(DATA FOR THIS TASK)
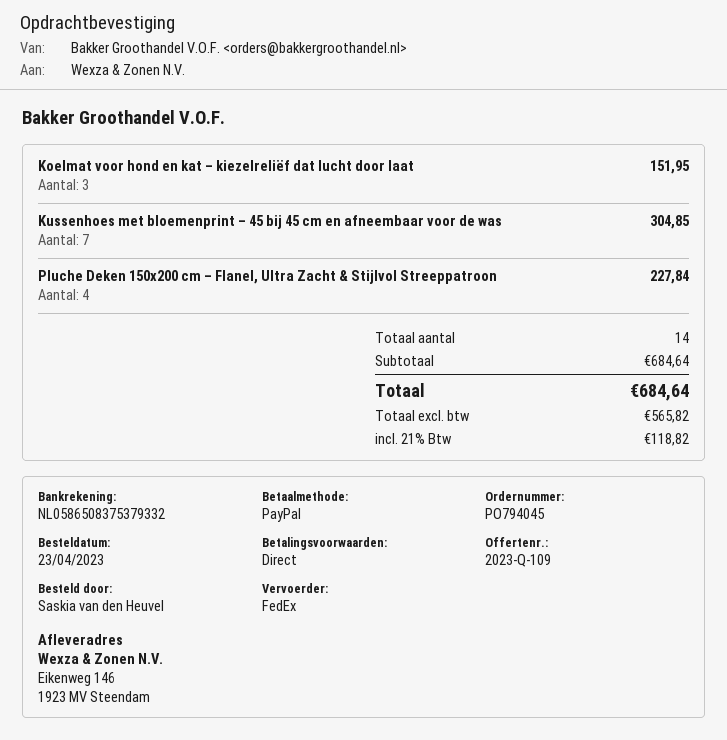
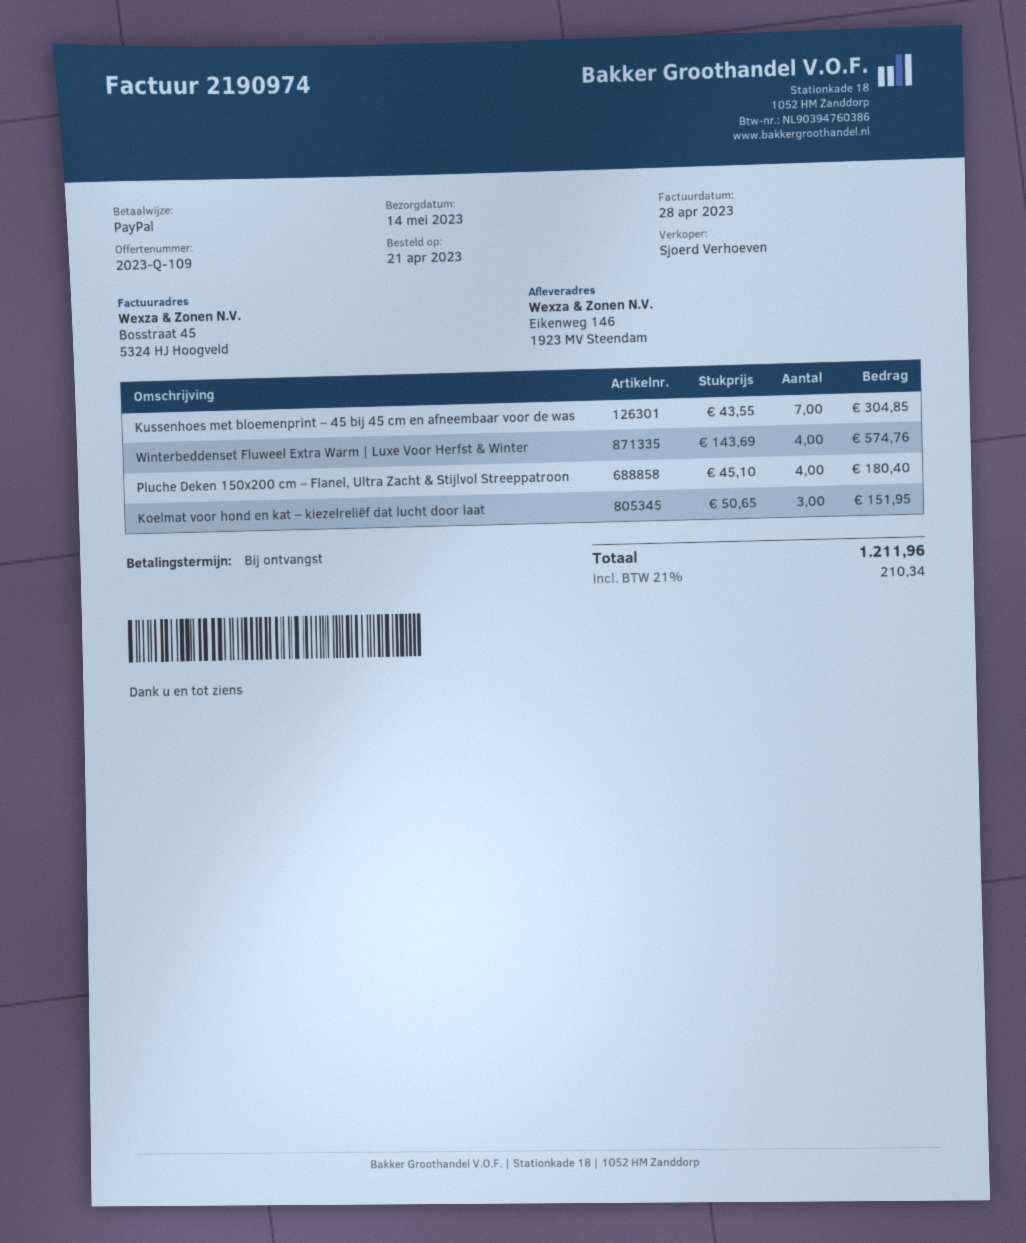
order date: 2023-04-23 -> 2023-04-21
Pluche Deken 150x200 cm – Flanel, Ultra Zacht & Stijlvol Streeppatroon: 4 for 227.84 -> 4 for 180.40
Winterbeddenset Fluweel Extra Warm | Luxe Voor Herfst & Winter: none -> 4 for 574.76
tax: 21% = 118.82 -> 21% = 210.34
total: 684.64 -> 1211.96

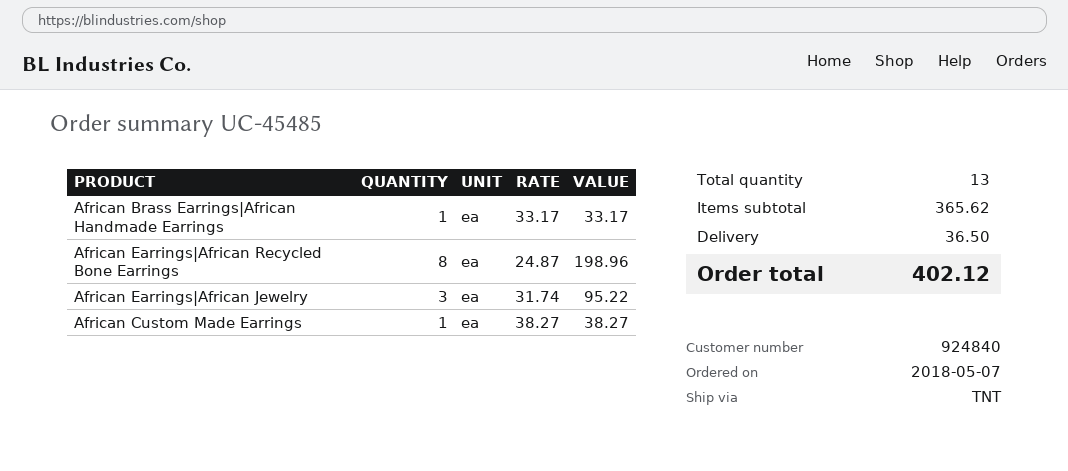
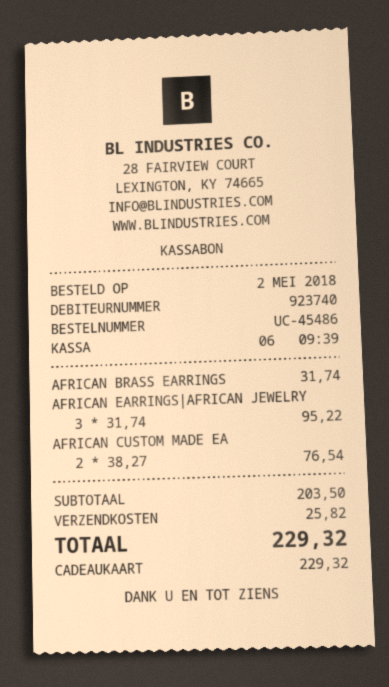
order number: UC-45485 -> UC-45486
order date: 2018-05-07 -> 2018-05-02
customer number: 924840 -> 923740
African Brass Earrings|African Handmade Earrings: 1 x 33.17 = 33.17 -> 1 x 31.74 = 31.74
African Earrings|African Recycled Bone Earrings: 8 x 24.87 = 198.96 -> none
African Custom Made Earrings: 1 x 38.27 = 38.27 -> 2 x 38.27 = 76.54
subtotal: 365.62 -> 203.50
shipping: 36.50 -> 25.82
total: 402.12 -> 229.32

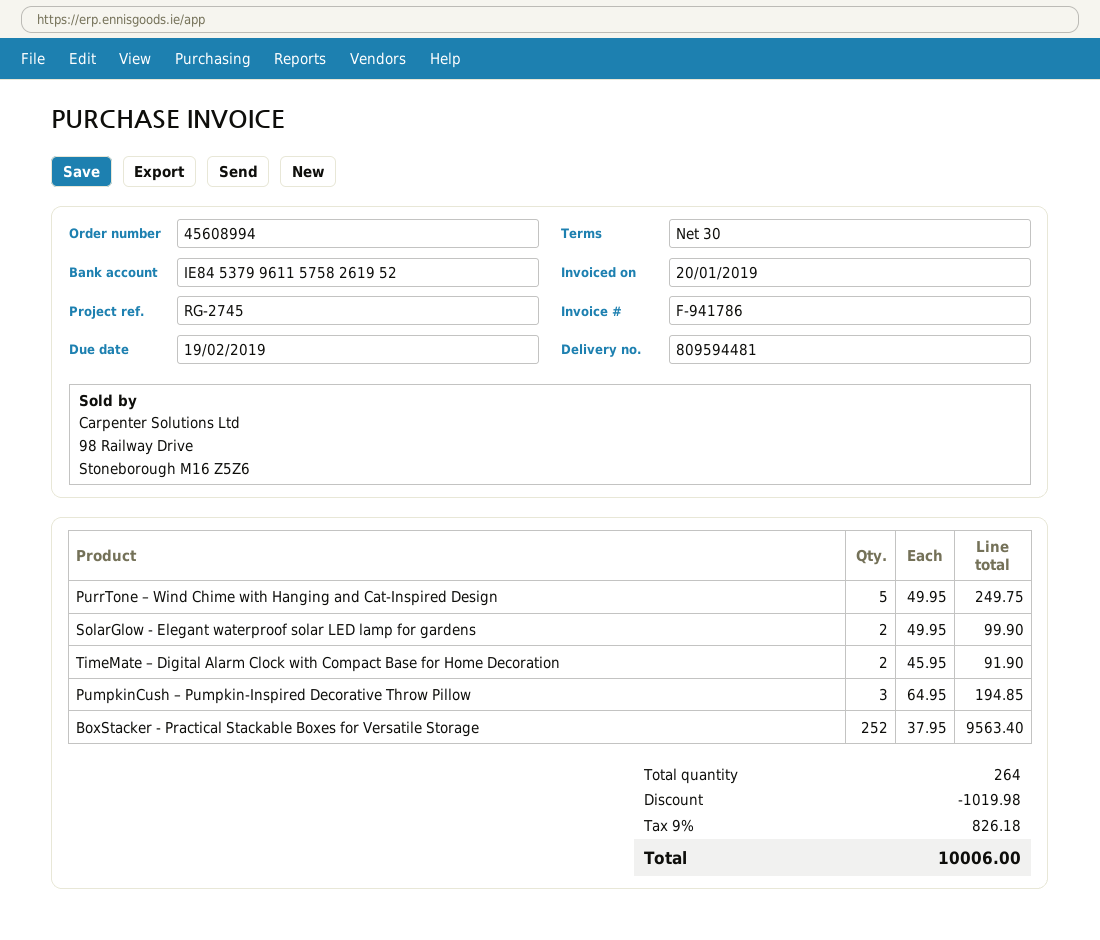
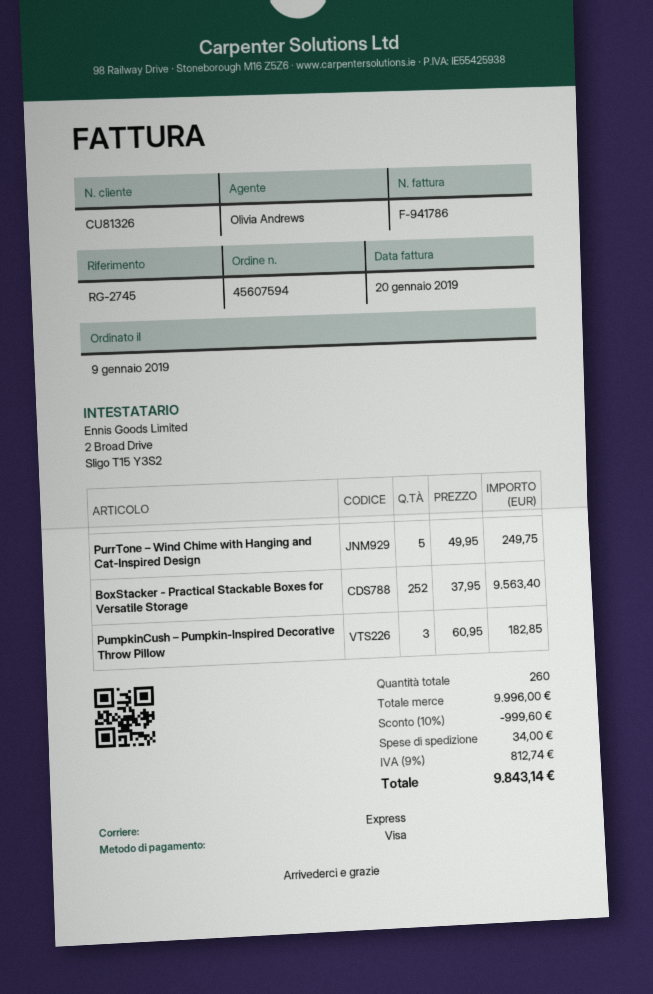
order number: 45608994 -> 45607594
SolarGlow - Elegant waterproof solar LED lamp for gardens: 2 x 49.95 = 99.90 -> none
TimeMate – Digital Alarm Clock with Compact Base for Home Decoration: 2 x 45.95 = 91.90 -> none
PumpkinCush – Pumpkin-Inspired Decorative Throw Pillow: 3 x 64.95 = 194.85 -> 3 x 60.95 = 182.85
total quantity: 264 -> 260
discount: 1019.98 -> 999.60
shipping: none -> 34.00
tax: 9% = 826.18 -> 9% = 812.74
total: 10006.00 -> 9843.14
(End DATA FOR THIS TASK)
WHAT TO PRODUCE: In the records above, find each line that holds the word "order"; copy all such lines.

TASK ANSWER:
order date: 2023-04-23 -> 2023-04-21
order number: UC-45485 -> UC-45486
order date: 2018-05-07 -> 2018-05-02
order number: 45608994 -> 45607594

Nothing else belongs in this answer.